These Hostels upset everything.

What he had supposed to be a way of escape was really the mouth of a net.

Whichever way they turned Sir Isaac crippled them....

§4

Mr. Brumley grew so angry that presently even the strangers in the street annoyed him. He turned his face homeward. He hated dilemmas; he wanted always to deny them, to thrust them aside, to take impossible third courses.

“For three years,” shouted Mr. Brumley, free at last in his study to give way to his rage, “for three years I’ve been making her care for these things. And then—and then—they turn against me!”

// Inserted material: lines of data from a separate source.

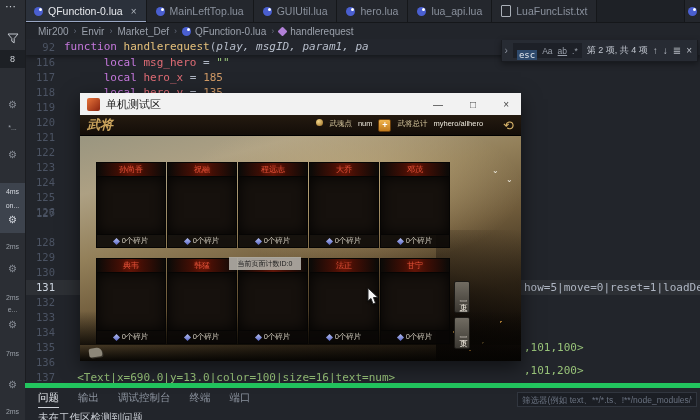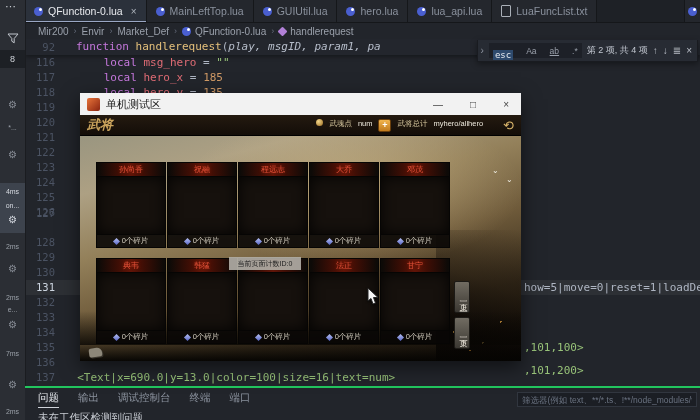"function handlerequest(play, msgID," .sticky-code { margin-left: 12px -> none }
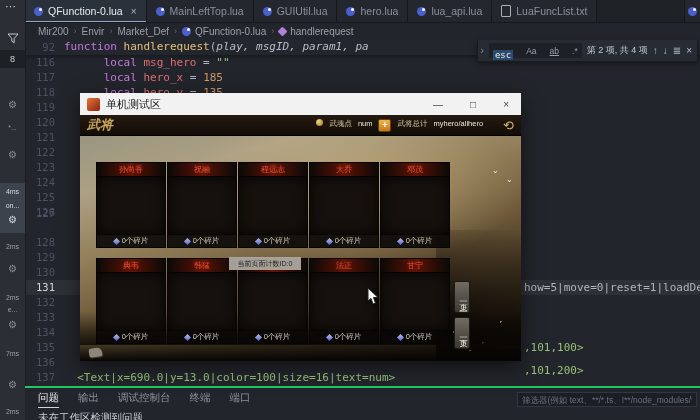"Aa" .fw-toggle { margin-left: 8px -> none }
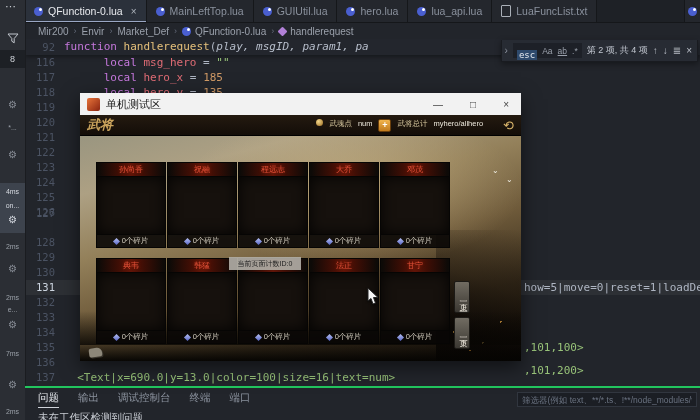"问题" .panel { border-top: 2px solid #22c55e -> 5px solid #22c55e }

A violent, incredibly undignified wrath against the dead man seized him. He threw books about the room. He cried out vile insults and mingled words of an unfortunate commonness with others of extreme rarity. He wanted to go off to Kensal Green and hammer at the grave there and tell the departed knight exactly what he thought of him. Then presently he became calmer, he lit a pipe, picked up the books from the floor, and meditated revenges upon Sir Isaac’s memory. I deplore my task of recording these ungracious moments in Mr. Brumley’s love history. I deplore the ease with which men pass from loving and serving women to an almost canine fight for them. It is the ugliest essential of romance. There is indeed much in the human heart that I deplore. But Mr. Brumley was exasperated by disappointment. He was sore, he was raw. Driven by an intolerable desire to explore every possibility of the situation, full indeed of an unholy vindictiveness, he went off next morning with strange questions to Maxwell Hartington.

He put the case as a general case.

“Lady Harman?” said Maxwell Hartington.

“No, not particularly Lady Harman. A general principle. What are people—what are women tied up in such a way to do?”